- The problem -
Lines with the string "drücken" are to be identified in the listing and copied.

- Supplied data -
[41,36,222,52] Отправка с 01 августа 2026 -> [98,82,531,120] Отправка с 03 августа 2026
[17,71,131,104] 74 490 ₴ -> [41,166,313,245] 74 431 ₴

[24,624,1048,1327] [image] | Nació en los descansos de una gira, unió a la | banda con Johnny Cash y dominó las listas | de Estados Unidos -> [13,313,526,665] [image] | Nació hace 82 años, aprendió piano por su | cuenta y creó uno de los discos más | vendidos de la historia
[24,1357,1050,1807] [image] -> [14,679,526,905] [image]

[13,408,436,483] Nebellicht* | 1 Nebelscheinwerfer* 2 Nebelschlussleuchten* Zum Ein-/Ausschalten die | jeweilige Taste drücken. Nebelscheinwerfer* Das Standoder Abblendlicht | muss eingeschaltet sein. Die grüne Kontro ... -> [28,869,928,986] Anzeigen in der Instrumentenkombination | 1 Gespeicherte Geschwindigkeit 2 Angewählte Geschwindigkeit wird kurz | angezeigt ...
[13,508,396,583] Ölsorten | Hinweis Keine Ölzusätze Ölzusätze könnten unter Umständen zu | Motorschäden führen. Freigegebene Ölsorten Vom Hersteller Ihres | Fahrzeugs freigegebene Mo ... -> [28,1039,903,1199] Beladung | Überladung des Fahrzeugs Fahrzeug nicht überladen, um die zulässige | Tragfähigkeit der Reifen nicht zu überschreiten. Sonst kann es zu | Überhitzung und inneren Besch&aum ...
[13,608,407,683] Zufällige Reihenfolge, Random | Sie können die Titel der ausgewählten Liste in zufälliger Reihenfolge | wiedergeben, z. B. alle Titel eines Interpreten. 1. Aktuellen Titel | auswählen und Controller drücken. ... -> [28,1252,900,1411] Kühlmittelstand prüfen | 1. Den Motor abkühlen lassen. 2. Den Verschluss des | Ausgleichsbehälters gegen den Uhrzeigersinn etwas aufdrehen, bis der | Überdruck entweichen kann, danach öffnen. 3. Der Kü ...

- Task output -
[13,408,436,483] Nebellicht* | 1 Nebelscheinwerfer* 2 Nebelschlussleuchten* Zum Ein-/Ausschalten die | jeweilige Taste drücken. Nebelscheinwerfer* Das Standoder Abblendlicht | muss eingeschaltet sein. Die grüne Kontro ... -> [28,869,928,986] Anzeigen in der Instrumentenkombination | 1 Gespeicherte Geschwindigkeit 2 Angewählte Geschwindigkeit wird kurz | angezeigt ...
[13,608,407,683] Zufällige Reihenfolge, Random | Sie können die Titel der ausgewählten Liste in zufälliger Reihenfolge | wiedergeben, z. B. alle Titel eines Interpreten. 1. Aktuellen Titel | auswählen und Controller drücken. ... -> [28,1252,900,1411] Kühlmittelstand prüfen | 1. Den Motor abkühlen lassen. 2. Den Verschluss des | Ausgleichsbehälters gegen den Uhrzeigersinn etwas aufdrehen, bis der | Überdruck entweichen kann, danach öffnen. 3. Der Kü ...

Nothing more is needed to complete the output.